# Text Reorderer

This notebook provides a method to reorder the sentences in a text, using BERT For Next Sentence Prediction.
It is an important NLP task, especially when you have some unordered text coming from different sources such as in Summarization o Multi-Summarization tasks.  

## Required dependencies and set-up

The `transformers` library from HuggingFace to import BertTokenizer, BertForNextSentencePrediction is used. 
The tokenizer is used to tokenize the senteces used in the Next-Sentence-Prediction Model. The `bert-base-multilingual-cased` as pretrained weights are used to support cased text and several languages.

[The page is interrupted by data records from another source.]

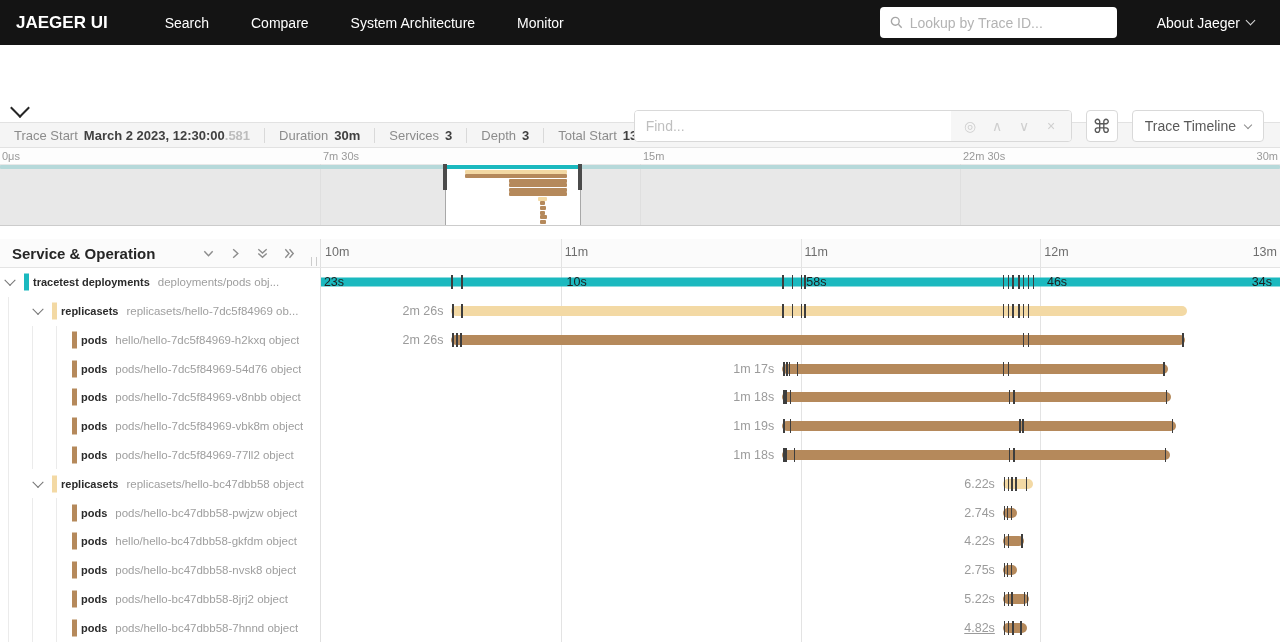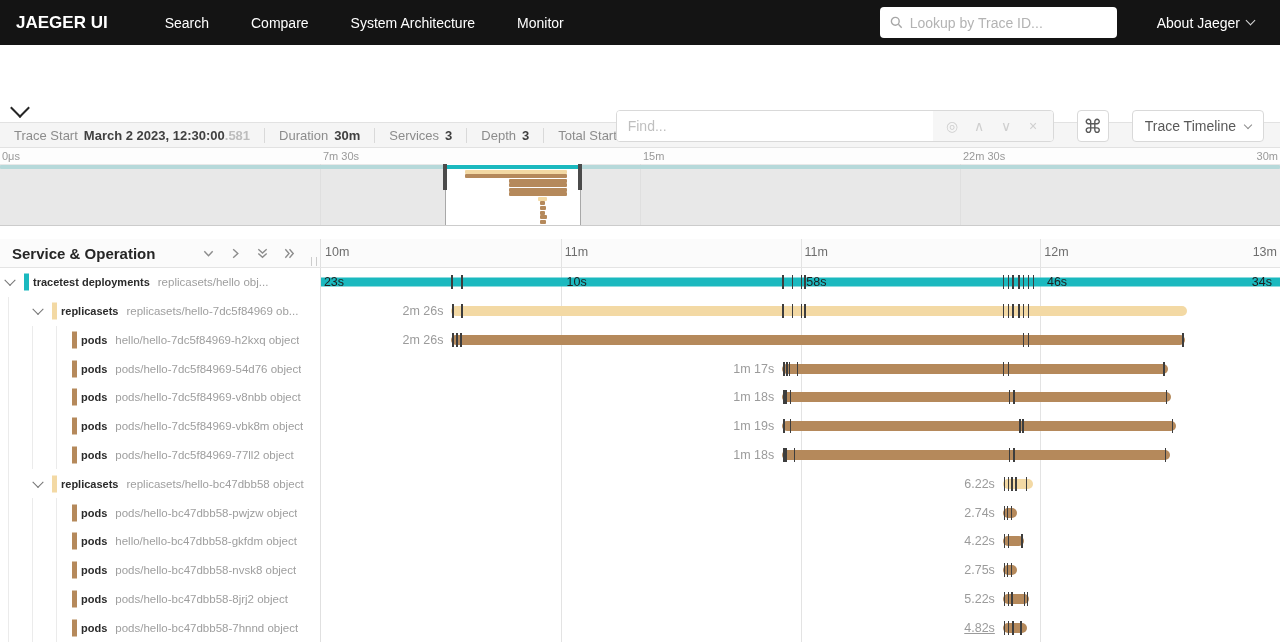--- a/index.html
+++ b/index.html
@@ -31,7 +31,7 @@
     font-size:21px; line-height:27px; font-weight:700; color:#262626; }
   .trace-id { color:#bfbfbf; font-weight:400; font-size:19px; margin-left:6px; }
   .hdr-controls { position:absolute; right:16px; top:65px; transform:translateY(0);
-    display:flex; align-items:center; gap:23px; }
+    display:flex; align-items:center; gap:14px; }
   .find-wrap { width:438px; height:32px; border:1px solid #d9d9d9; border-radius:4px;
     display:flex; align-items:stretch; overflow:hidden; background:#fff; }
   .find-wrap input { flex:1; border:0; outline:0; padding:0 11px; font-size:14px;

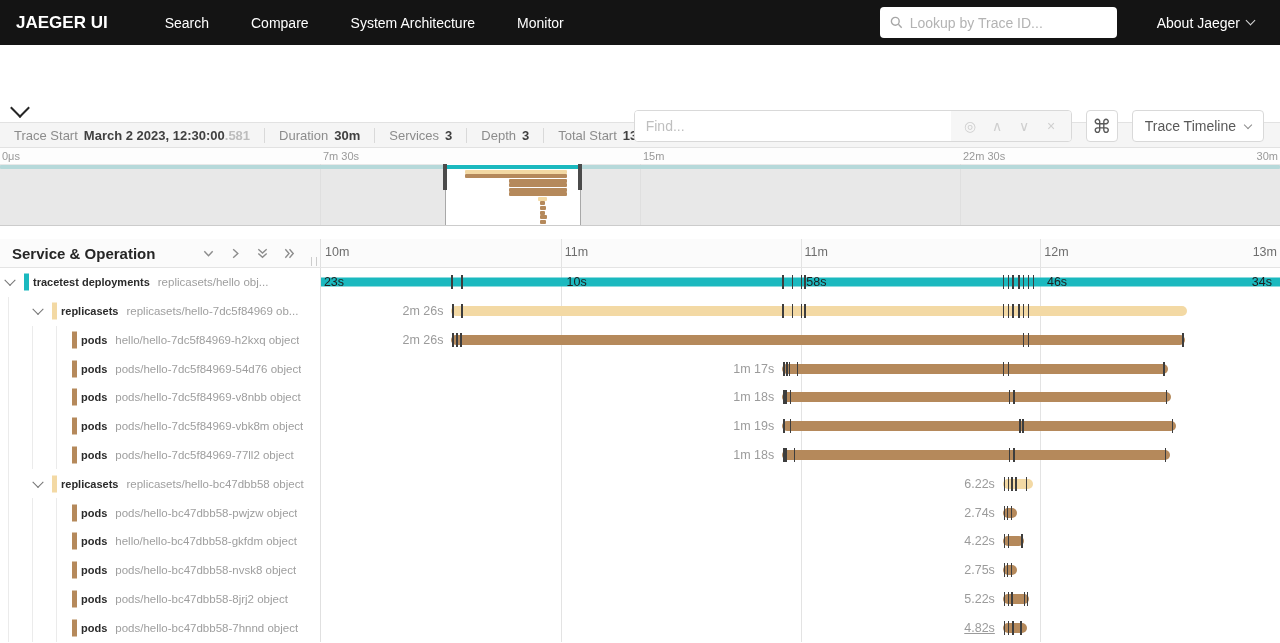--- a/index.html
+++ b/index.html
@@ -244,7 +244,7 @@
         <div class="svc-block" style="left: 24px; background: rgb(27, 185, 191);"></div>
         <div class="svc-text" style="margin-left: 33px;">
           <span class="svc-name">tracetest deployments</span>
-          <span class="op-name">replicasets/hello obj...</span>
+          <span class="op-name">deployments/pods obj...</span>
         </div>
       </div>
       <div class="srow-r">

The `tensorflow` library is used to build the tensors for the model.
Finally, `tensorflow.keras` is used later to compute the softmax from the logits in the Next-Sentence-Prediction task.

In [None]:
!pip install transformers nltk tensorflow

In [13]:
from transformers import BertTokenizer, TFBertForNextSentencePrediction
import tensorflow as tf
import tensorflow.keras

In [6]:
pretrained_weights = 'bert-base-multilingual-cased'
tokenizer = BertTokenizer.from_pretrained(pretrained_weights)
nsp_model = TFBertForNextSentencePrediction.from_pretrained(pretrained_weights)

## Functions

In this section, the function needed for the text reordering are explained.

### predict_next_sentence_prob
The `predict_next_sentence_prob` function aims to return the probability that the second sentence provided in input is the continuation of the first one.

In [18]:
def predict_next_sentence_prob(sent1, sent2):
    # encode the two sequences. Particularly, make clear that they must be 
    # encoded as "one" input to the model by using 'seq_B' as the 'text_pair'
    # NOTE how the token_type_ids are 0 for all tokens in seq_A and 1 for seq_B, 
    # this way the model knows which token belongs to which sequence
    encoded = tokenizer.encode_plus(sent1, text_pair=sent2)
    encoded["input_ids"] = tf.constant(encoded["input_ids"])[None, :]
    encoded["token_type_ids"] = tf.constant(encoded["token_type_ids"])[None, :]
    encoded["attention_mask"] = tf.constant(encoded["attention_mask"])[None, :]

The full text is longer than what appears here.